Task directions
Return the records exactly, keeping every line as it is.

Exercise data

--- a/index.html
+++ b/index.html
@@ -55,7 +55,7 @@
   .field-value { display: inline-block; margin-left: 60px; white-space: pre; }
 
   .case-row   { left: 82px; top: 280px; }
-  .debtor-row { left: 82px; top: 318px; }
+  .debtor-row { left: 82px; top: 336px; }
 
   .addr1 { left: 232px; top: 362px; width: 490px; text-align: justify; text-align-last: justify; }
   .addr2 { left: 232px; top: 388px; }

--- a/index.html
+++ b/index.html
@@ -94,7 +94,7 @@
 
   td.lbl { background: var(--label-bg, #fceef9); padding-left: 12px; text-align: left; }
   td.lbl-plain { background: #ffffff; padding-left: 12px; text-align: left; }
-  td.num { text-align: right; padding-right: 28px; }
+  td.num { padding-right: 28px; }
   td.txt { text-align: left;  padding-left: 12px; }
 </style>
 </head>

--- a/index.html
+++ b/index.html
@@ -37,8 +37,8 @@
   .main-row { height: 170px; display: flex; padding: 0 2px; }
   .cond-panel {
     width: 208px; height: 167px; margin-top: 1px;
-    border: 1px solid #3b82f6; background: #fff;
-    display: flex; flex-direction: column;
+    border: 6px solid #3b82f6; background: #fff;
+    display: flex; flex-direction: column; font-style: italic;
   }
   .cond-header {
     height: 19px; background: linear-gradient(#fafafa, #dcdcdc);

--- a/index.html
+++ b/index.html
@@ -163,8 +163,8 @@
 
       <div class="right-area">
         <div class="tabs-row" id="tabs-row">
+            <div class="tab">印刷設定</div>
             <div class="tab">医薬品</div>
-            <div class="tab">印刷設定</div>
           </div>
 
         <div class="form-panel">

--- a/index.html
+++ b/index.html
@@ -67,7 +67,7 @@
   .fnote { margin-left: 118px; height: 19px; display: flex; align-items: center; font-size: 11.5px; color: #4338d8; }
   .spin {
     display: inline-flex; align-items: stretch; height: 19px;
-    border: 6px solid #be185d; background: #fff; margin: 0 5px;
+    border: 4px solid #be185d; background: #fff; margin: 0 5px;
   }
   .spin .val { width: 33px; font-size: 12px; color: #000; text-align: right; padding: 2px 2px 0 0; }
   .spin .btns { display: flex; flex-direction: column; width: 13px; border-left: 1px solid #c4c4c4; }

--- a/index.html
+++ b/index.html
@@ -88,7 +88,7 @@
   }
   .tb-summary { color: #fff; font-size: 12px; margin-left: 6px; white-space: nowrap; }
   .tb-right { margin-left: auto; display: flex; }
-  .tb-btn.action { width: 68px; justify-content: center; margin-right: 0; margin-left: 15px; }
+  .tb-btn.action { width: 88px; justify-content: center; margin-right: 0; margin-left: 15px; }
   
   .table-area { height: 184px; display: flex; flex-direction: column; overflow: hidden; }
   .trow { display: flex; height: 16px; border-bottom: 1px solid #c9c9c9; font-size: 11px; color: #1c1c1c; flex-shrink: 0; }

Finished exercise
--- a/index.html
+++ b/index.html
@@ -55,7 +55,7 @@
   .field-value { display: inline-block; margin-left: 60px; white-space: pre; }
 
   .case-row   { left: 82px; top: 280px; }
-  .debtor-row { left: 82px; top: 318px; }
+  .debtor-row { left: 82px; top: 336px; }
 
   .addr1 { left: 232px; top: 362px; width: 490px; text-align: justify; text-align-last: justify; }
   .addr2 { left: 232px; top: 388px; }

--- a/index.html
+++ b/index.html
@@ -94,7 +94,7 @@
 
   td.lbl { background: var(--label-bg, #fceef9); padding-left: 12px; text-align: left; }
   td.lbl-plain { background: #ffffff; padding-left: 12px; text-align: left; }
-  td.num { text-align: right; padding-right: 28px; }
+  td.num { padding-right: 28px; }
   td.txt { text-align: left;  padding-left: 12px; }
 </style>
 </head>

--- a/index.html
+++ b/index.html
@@ -37,8 +37,8 @@
   .main-row { height: 170px; display: flex; padding: 0 2px; }
   .cond-panel {
     width: 208px; height: 167px; margin-top: 1px;
-    border: 1px solid #3b82f6; background: #fff;
-    display: flex; flex-direction: column;
+    border: 6px solid #3b82f6; background: #fff;
+    display: flex; flex-direction: column; font-style: italic;
   }
   .cond-header {
     height: 19px; background: linear-gradient(#fafafa, #dcdcdc);

--- a/index.html
+++ b/index.html
@@ -163,8 +163,8 @@
 
       <div class="right-area">
         <div class="tabs-row" id="tabs-row">
+            <div class="tab">印刷設定</div>
             <div class="tab">医薬品</div>
-            <div class="tab">印刷設定</div>
           </div>
 
         <div class="form-panel">

--- a/index.html
+++ b/index.html
@@ -67,7 +67,7 @@
   .fnote { margin-left: 118px; height: 19px; display: flex; align-items: center; font-size: 11.5px; color: #4338d8; }
   .spin {
     display: inline-flex; align-items: stretch; height: 19px;
-    border: 6px solid #be185d; background: #fff; margin: 0 5px;
+    border: 4px solid #be185d; background: #fff; margin: 0 5px;
   }
   .spin .val { width: 33px; font-size: 12px; color: #000; text-align: right; padding: 2px 2px 0 0; }
   .spin .btns { display: flex; flex-direction: column; width: 13px; border-left: 1px solid #c4c4c4; }

--- a/index.html
+++ b/index.html
@@ -88,7 +88,7 @@
   }
   .tb-summary { color: #fff; font-size: 12px; margin-left: 6px; white-space: nowrap; }
   .tb-right { margin-left: auto; display: flex; }
-  .tb-btn.action { width: 68px; justify-content: center; margin-right: 0; margin-left: 15px; }
+  .tb-btn.action { width: 88px; justify-content: center; margin-right: 0; margin-left: 15px; }
   
   .table-area { height: 184px; display: flex; flex-direction: column; overflow: hidden; }
   .trow { display: flex; height: 16px; border-bottom: 1px solid #c9c9c9; font-size: 11px; color: #1c1c1c; flex-shrink: 0; }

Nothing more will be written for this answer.